DNA damage evaluated by the comet assay in lymphocytes of children with 137Cs internal contamination caused by the Chernobyl accident.

The comet assay is one of the most versatile and popular tools for evaluating DNA damage. Its sensitivity to low dose radiation has been tested in vitro, but there are limited data showing its application and sensitivity in chronic exposure situations. The influence of the internal contamination caused by the Chernobyl accident on the level of DNA damage was evaluated by the comet assay on lymphocytes of 56 Ukrainian children. The study was performed during 2003 on children with demonstrable 137Cs internal contamination caused by food consumption. The children were selected for the study immediately after a 137Cs whole body counter measurement of internal contamination. The minimal detectable amount of 137Cs was 75 Bq. The control group included 29 children without detectable internal contamination, while in the exposed group 27 children with measured activity between 80 and 4037 Bq and committed effective dose between 54 and 3155 microSv were included. Blood samples were taken by a finger prick. The alkaline version of the comet assay was used, in combination with silver stained comets and arbitrary units (AU), for comet measurement. Factors such as disease, medical treatment, surface contamination of children's living location, etc., were considered in the study. Non-significant differences (p > 0.05) in DNA damage in control (9.0 +/- 5.7 AU) versus exposed (8.5 +/- 4.8 AU) groups were found. These results suggest that low doses of 137Cs internal contamination are not able to produce detectable DNA damage under the conditions used for the comet assay in this study. Further studies considering effects of high exposure should be performed on chronically exposed people using this assay.
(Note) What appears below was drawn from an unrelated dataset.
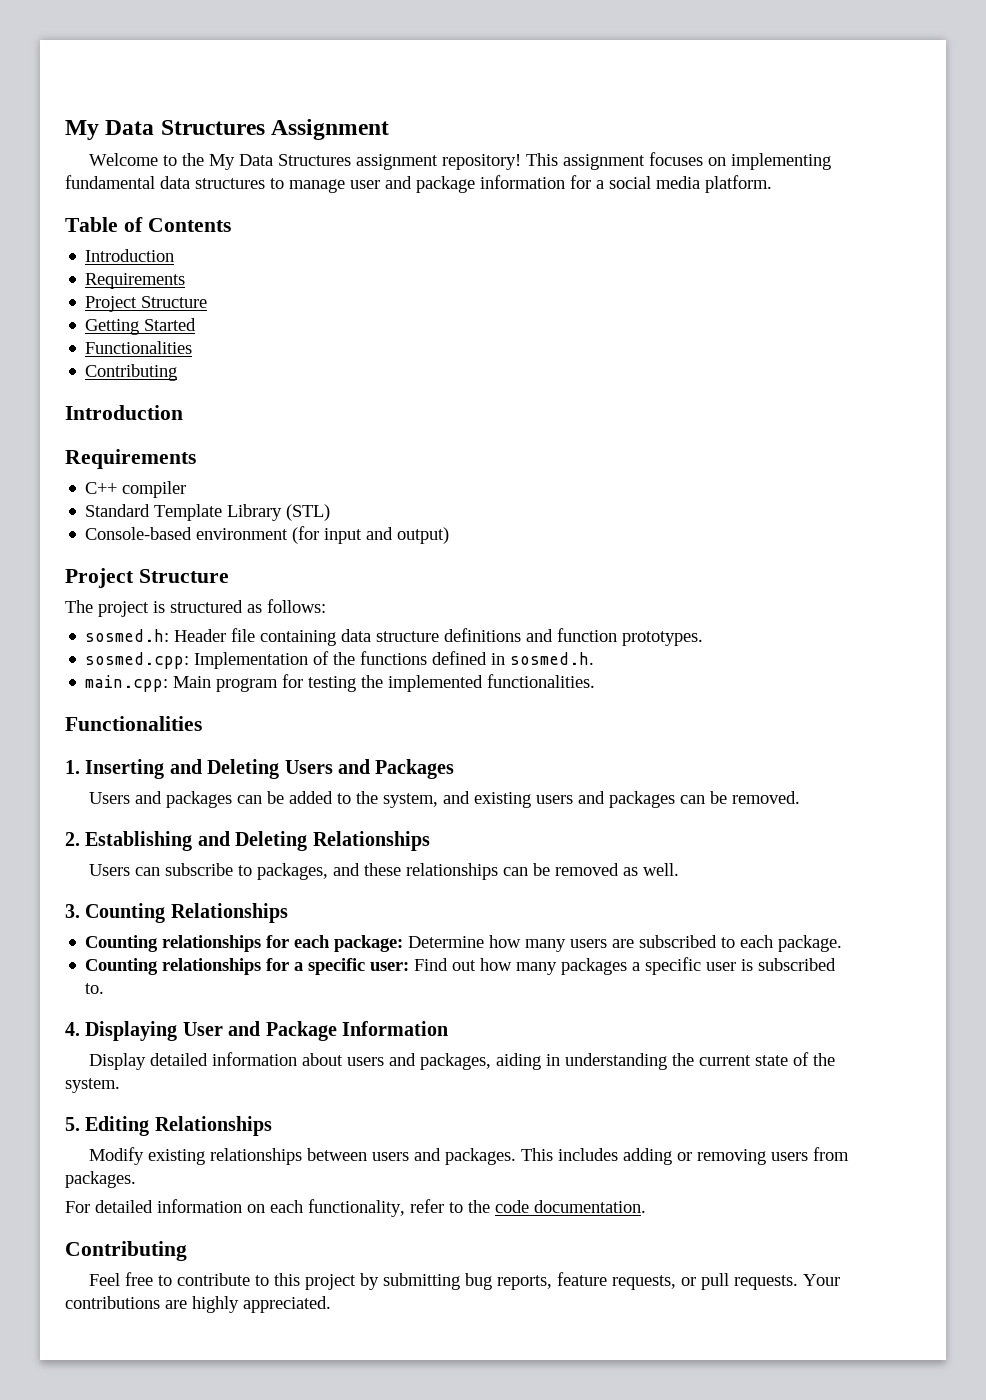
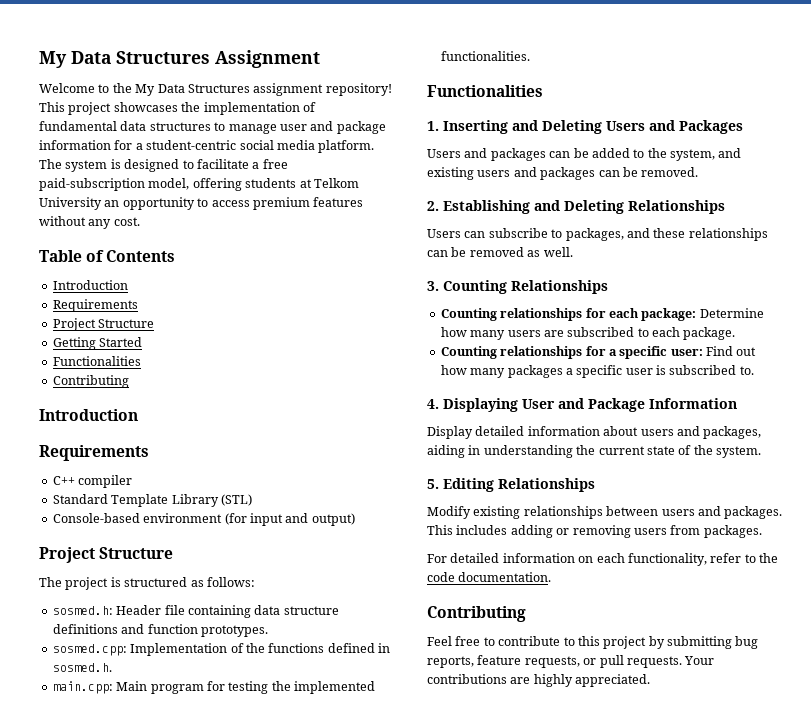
- This assignment focuses on implementing fundamental data structures to manage user and package information for a social media platform.
+ This project showcases the implementation of fundamental data structures to manage user and package information for a student-centric social media platform. The system is designed to facilitate a free paid-subscription model, offering students at Telkom University an opportunity to access premium features without any cost.

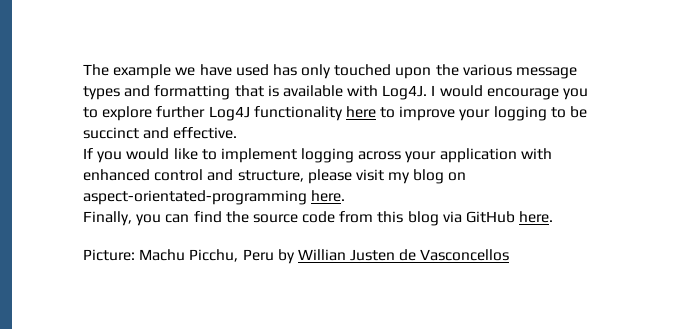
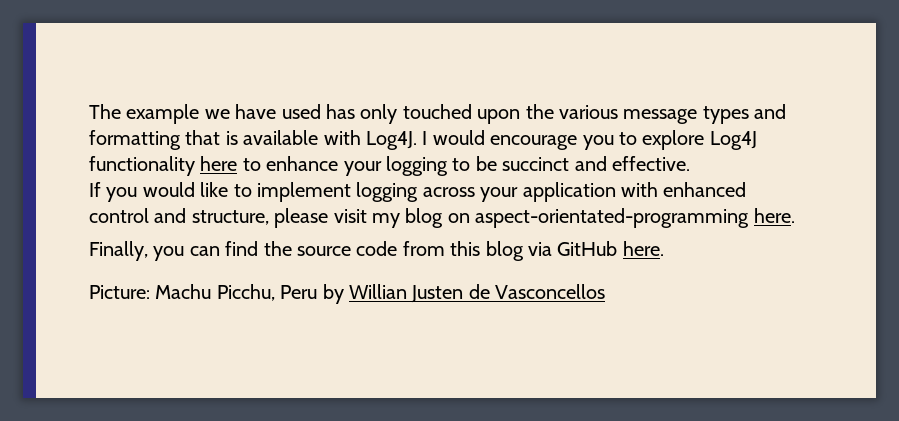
- I would encourage you to explore further Log4J functionality here to improve your logging to be succinct and effective.
+ I would encourage you to explore Log4J functionality here to enhance your logging to be succinct and effective.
Sensitivity and variability of visual scoring in the comet assay. Results of an inter-laboratory scoring exercise with the use of silver staining.

Nineteen scorers from seven Cuban laboratories participated in this slide exercise designed to test the influence of the scorer on the accuracy, sensitivity and variability of the comet assay when a visual method of DNA damage evaluation is used. The assay was performed using human lymphocytes from a single donor exposed in vitro for 5 min at 0 degrees C to doses of 0, 5, 10, 25, 50, 100 and 200 microM of hydrogen peroxide. Each participant scored the same set of 14 coded slides with silver stained comets. The comets were classified visually into five categories according to the appearance resulting from the relative proportion of DNA in the tail. The extent of DNA damage was expressed in arbitrary units. At zero dose the median values of 12 scorers out of 19 were included between the values of the overall 25 and 75 per thousand. This proportion remains practically the same as the dose increases. The lowest dose detected by this method for the majority of scorers (11) was 10 microM. The coefficient of variation at the control dose was the highest (median value 26%), progressively declined to 20%, and starting from 25 microM, values are around 10%. The results of the exercise show the reliability of the silver staining and visual scoring for the comet method.